━━━━━ THE DATA

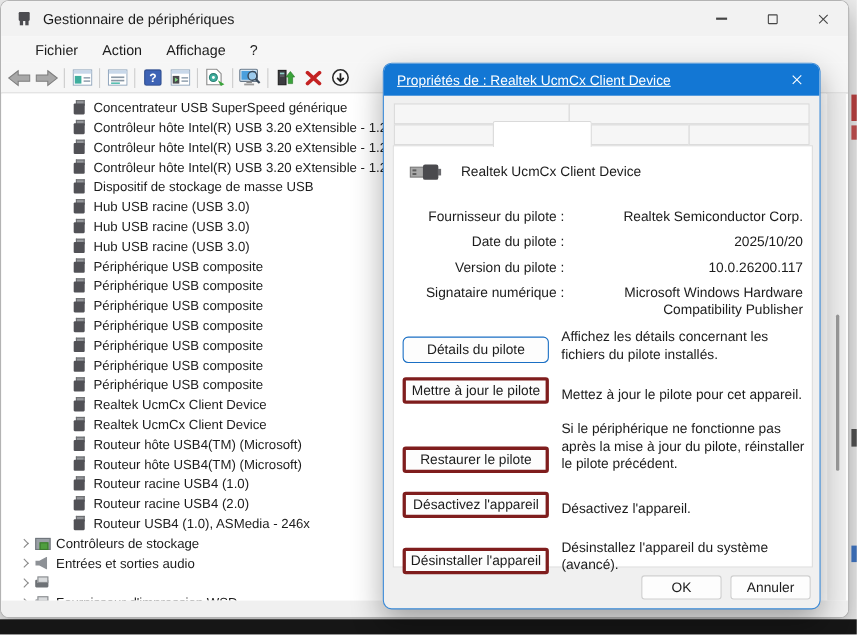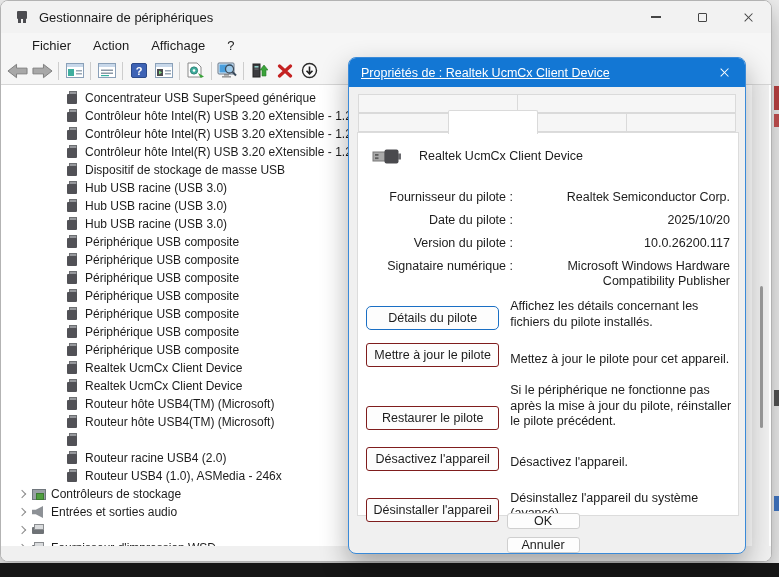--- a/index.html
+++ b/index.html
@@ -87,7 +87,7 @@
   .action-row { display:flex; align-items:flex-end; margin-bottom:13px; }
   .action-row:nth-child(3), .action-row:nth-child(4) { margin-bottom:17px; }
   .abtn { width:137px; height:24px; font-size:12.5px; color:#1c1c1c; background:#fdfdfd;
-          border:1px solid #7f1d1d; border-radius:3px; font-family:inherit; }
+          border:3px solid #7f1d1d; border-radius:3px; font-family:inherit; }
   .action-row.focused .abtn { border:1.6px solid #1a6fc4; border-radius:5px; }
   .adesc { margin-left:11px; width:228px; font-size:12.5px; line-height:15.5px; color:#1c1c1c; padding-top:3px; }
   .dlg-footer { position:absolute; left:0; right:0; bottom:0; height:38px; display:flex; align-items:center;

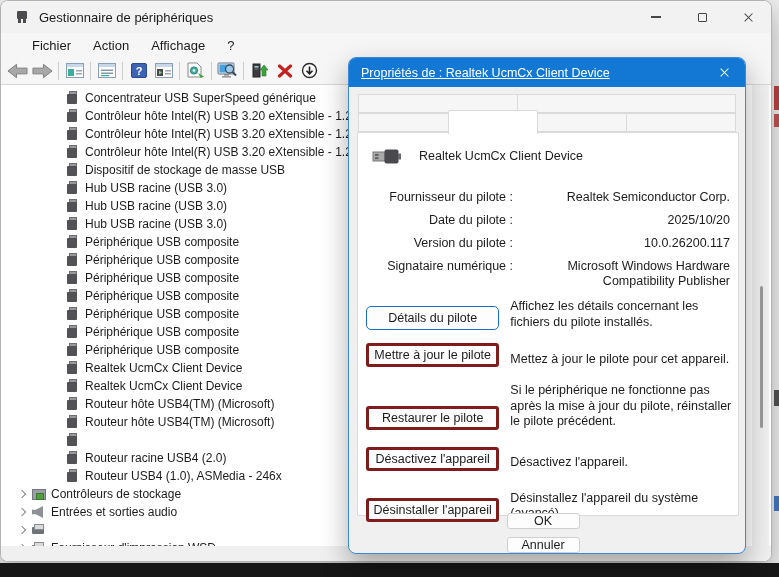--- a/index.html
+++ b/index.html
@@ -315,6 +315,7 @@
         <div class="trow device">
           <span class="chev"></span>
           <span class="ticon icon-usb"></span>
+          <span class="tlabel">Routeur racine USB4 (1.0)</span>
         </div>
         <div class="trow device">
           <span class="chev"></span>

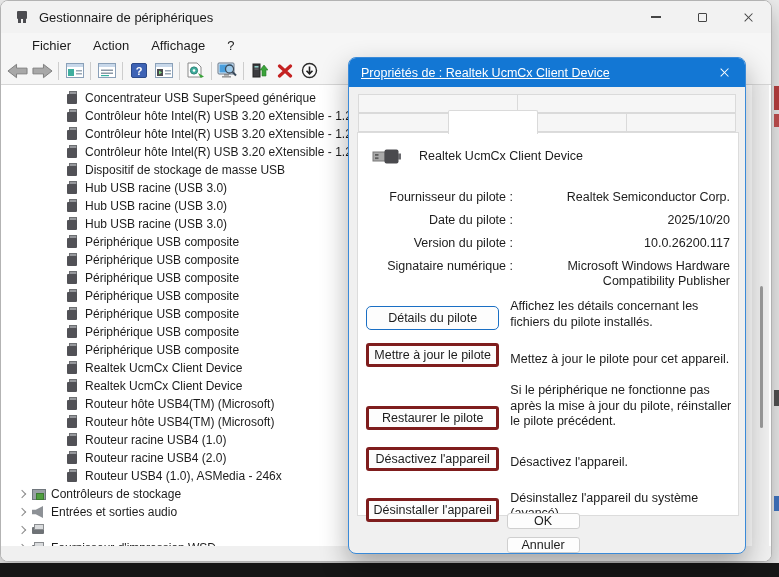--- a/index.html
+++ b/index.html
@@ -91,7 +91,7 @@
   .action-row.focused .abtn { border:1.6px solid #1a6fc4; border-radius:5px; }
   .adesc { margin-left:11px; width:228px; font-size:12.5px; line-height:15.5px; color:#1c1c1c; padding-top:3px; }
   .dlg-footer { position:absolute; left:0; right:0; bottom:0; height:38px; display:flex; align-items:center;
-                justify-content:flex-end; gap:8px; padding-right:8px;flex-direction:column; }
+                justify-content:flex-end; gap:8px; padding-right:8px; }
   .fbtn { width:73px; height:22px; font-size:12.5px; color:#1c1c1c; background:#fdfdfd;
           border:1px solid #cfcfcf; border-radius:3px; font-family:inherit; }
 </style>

━━━━━━━━━━
━━━━━ THE DATA

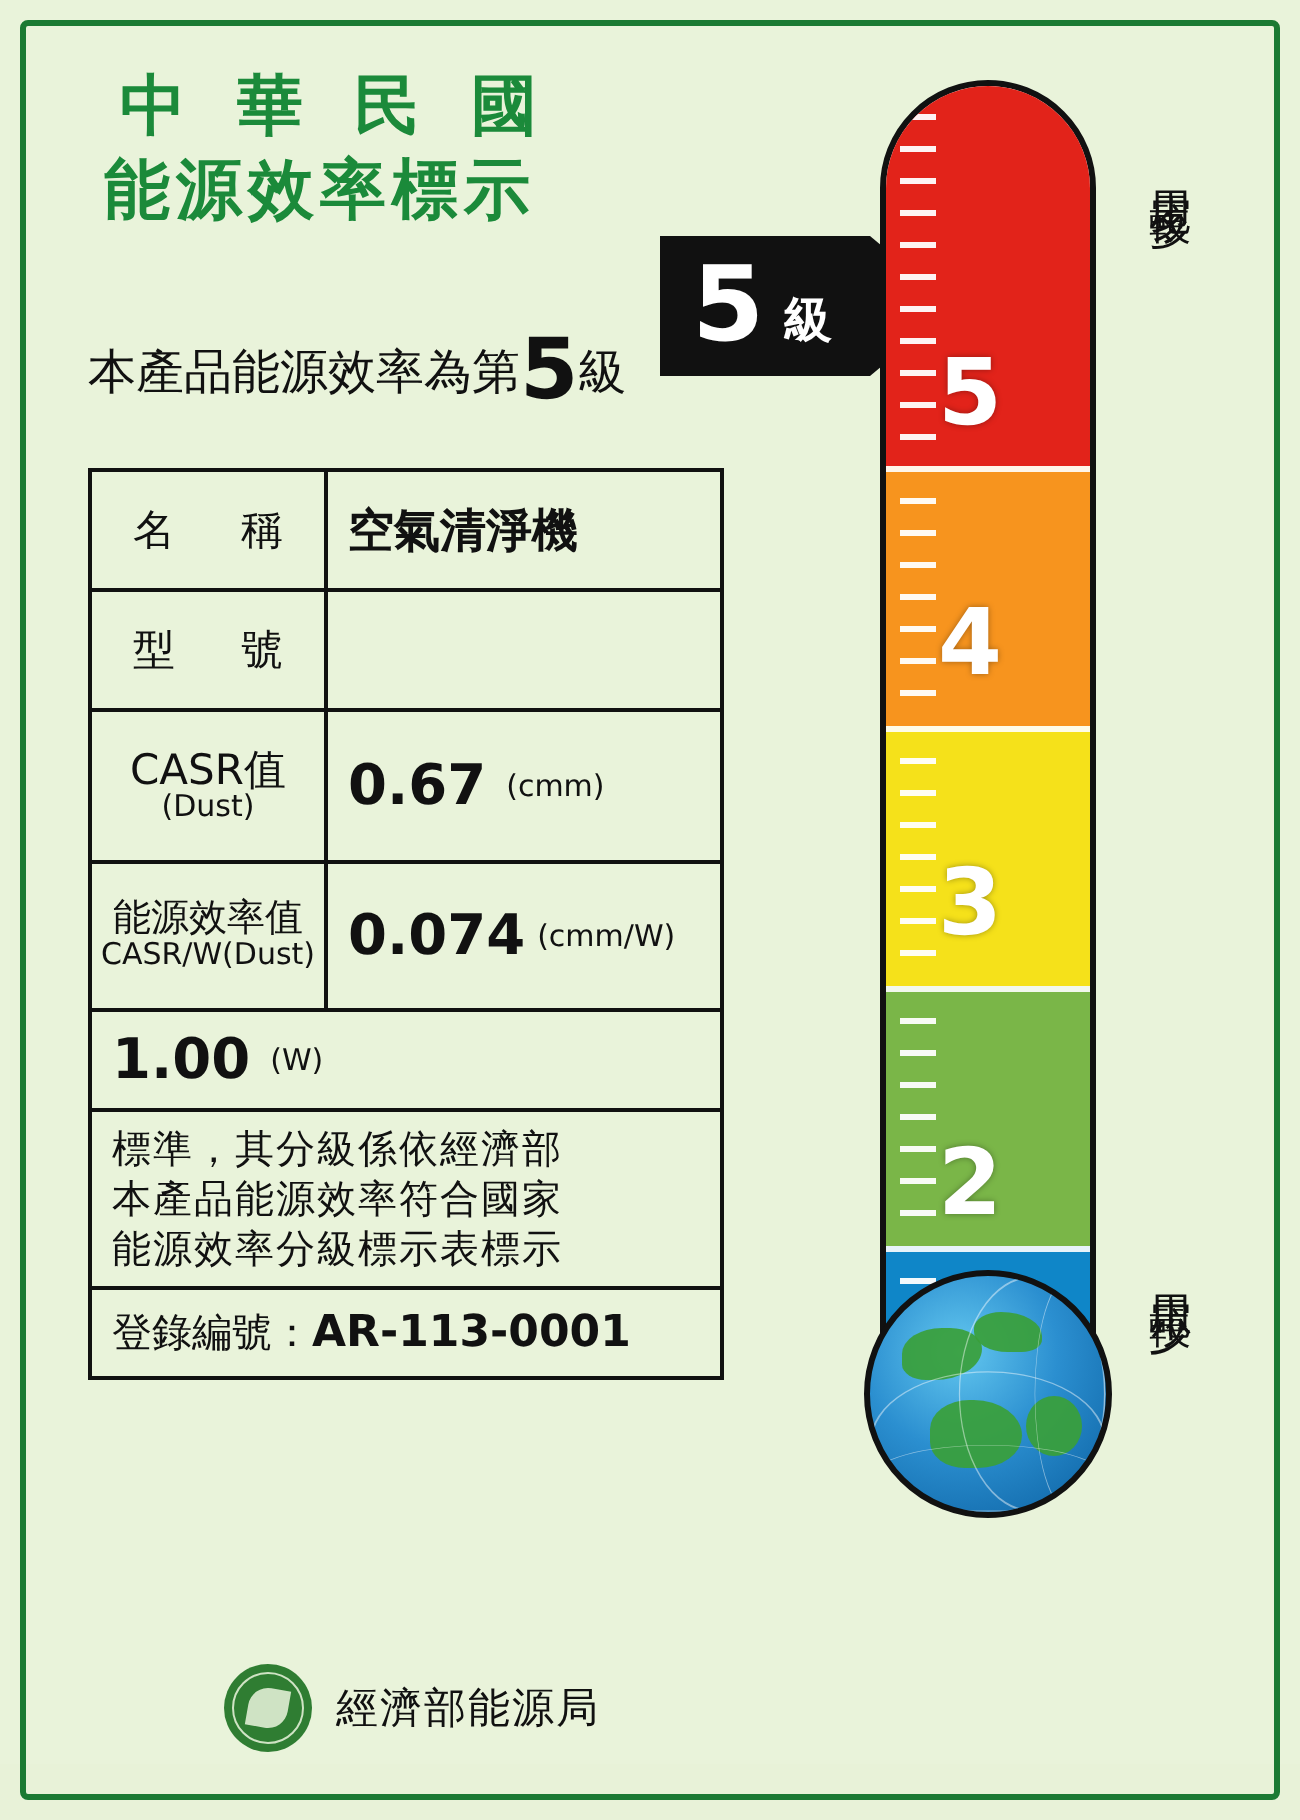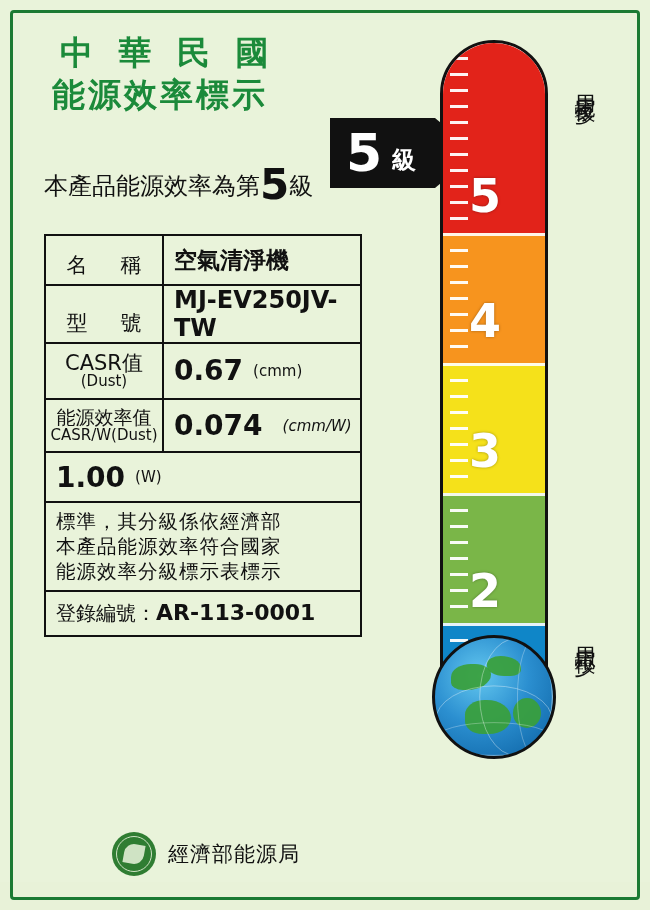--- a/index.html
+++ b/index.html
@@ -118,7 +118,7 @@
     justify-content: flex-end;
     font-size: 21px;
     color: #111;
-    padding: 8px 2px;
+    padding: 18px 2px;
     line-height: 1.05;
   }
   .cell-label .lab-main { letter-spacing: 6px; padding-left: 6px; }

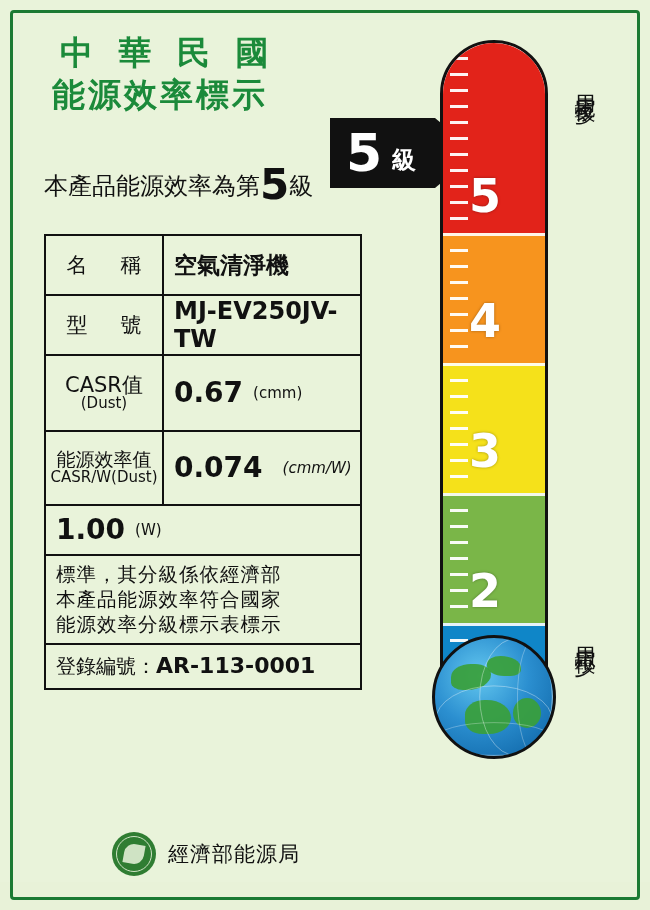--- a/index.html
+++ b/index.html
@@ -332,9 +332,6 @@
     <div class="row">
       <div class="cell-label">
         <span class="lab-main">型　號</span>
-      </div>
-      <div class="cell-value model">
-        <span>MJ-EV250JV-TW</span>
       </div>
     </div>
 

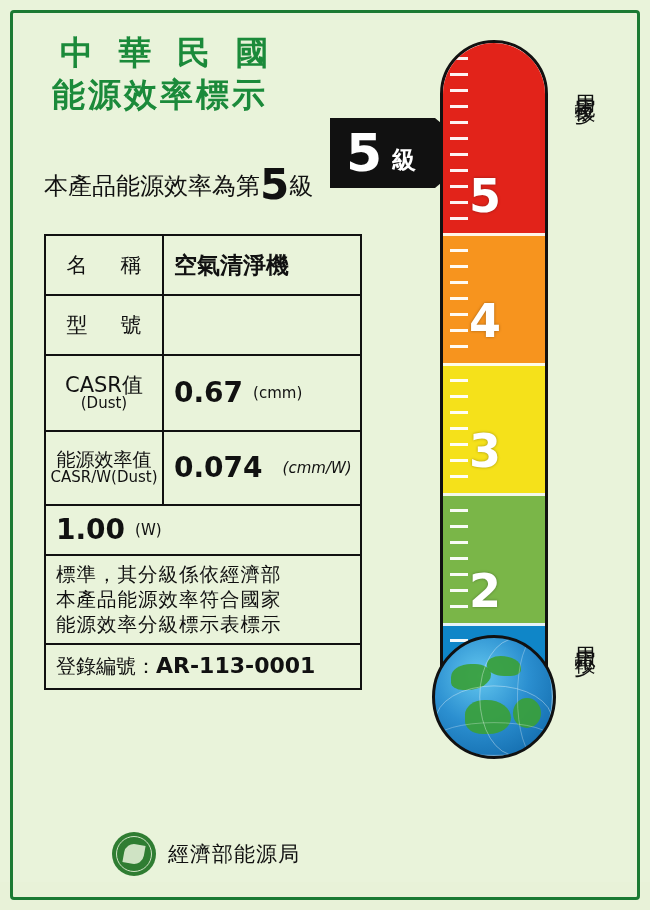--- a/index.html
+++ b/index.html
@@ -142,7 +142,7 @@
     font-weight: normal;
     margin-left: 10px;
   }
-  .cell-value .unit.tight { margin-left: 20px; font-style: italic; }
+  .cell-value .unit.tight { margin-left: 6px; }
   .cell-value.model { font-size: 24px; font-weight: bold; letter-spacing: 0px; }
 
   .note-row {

━━━━━━━━━━
━━━━━ THE DATA

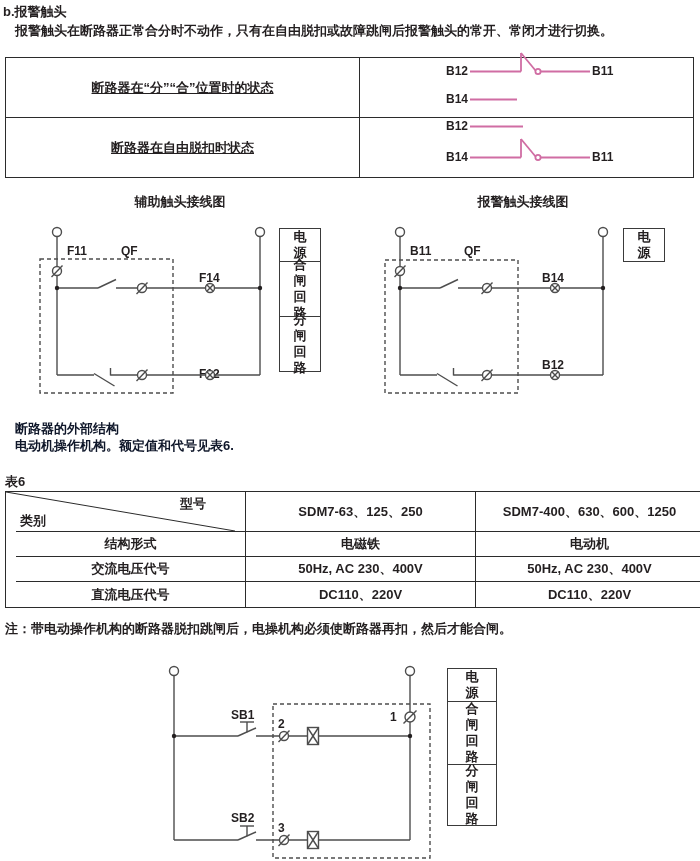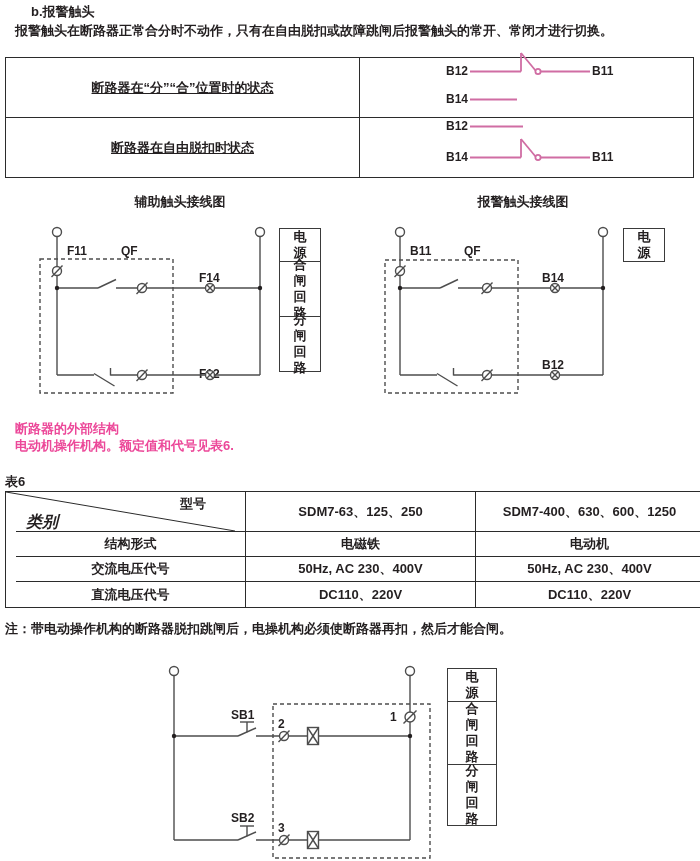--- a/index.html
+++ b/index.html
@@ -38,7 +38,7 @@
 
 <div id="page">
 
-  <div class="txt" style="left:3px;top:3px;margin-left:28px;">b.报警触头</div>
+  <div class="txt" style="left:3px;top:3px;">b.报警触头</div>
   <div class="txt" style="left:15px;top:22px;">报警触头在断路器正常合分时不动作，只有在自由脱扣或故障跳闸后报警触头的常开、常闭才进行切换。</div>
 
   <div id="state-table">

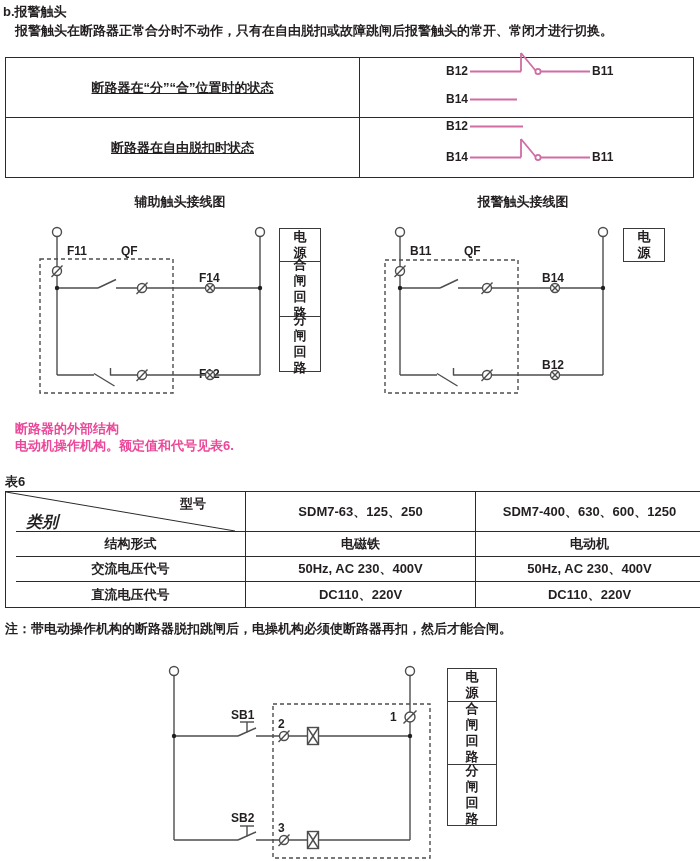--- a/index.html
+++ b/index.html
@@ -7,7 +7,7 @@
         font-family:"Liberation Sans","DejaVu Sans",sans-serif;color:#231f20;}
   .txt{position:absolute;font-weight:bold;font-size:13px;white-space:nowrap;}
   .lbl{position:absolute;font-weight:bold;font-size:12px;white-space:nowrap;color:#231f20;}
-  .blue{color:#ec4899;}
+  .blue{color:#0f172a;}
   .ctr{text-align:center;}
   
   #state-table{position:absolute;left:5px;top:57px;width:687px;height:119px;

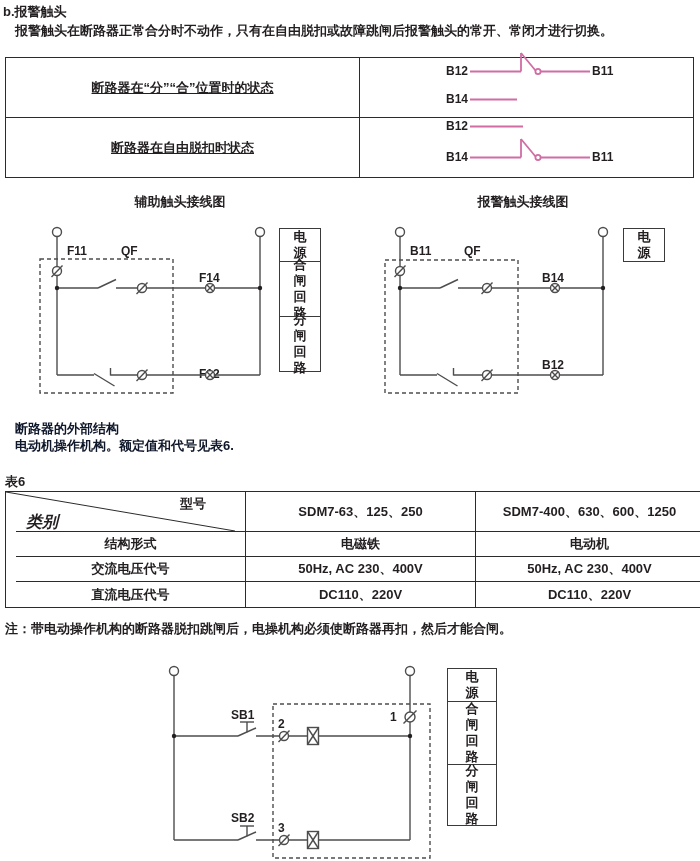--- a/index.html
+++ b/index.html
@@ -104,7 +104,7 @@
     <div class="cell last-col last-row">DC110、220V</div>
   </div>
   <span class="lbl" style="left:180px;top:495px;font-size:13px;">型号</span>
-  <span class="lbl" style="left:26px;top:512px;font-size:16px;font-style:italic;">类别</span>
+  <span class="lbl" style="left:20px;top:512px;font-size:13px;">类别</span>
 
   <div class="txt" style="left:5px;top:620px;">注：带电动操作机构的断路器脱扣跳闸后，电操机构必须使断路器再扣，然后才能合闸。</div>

━━━━━━━━━━

Where a line of the data includes the string "width", list that line.

   .abtn { width:137px; height:24px; font-size:12.5px; color:#1c1c1c; background:#fdfdfd;
   .adesc { margin-left:11px; width:228px; font-size:12.5px; line-height:15.5px; color:#1c1c1c; padding-top:3px; }
   .adesc { margin-left:11px; width:228px; font-size:12.5px; line-height:15.5px; color:#1c1c1c; padding-top:3px; }
   .fbtn { width:73px; height:22px; font-size:12.5px; color:#1c1c1c; background:#fdfdfd;
   #state-table{position:absolute;left:5px;top:57px;width:687px;height:119px;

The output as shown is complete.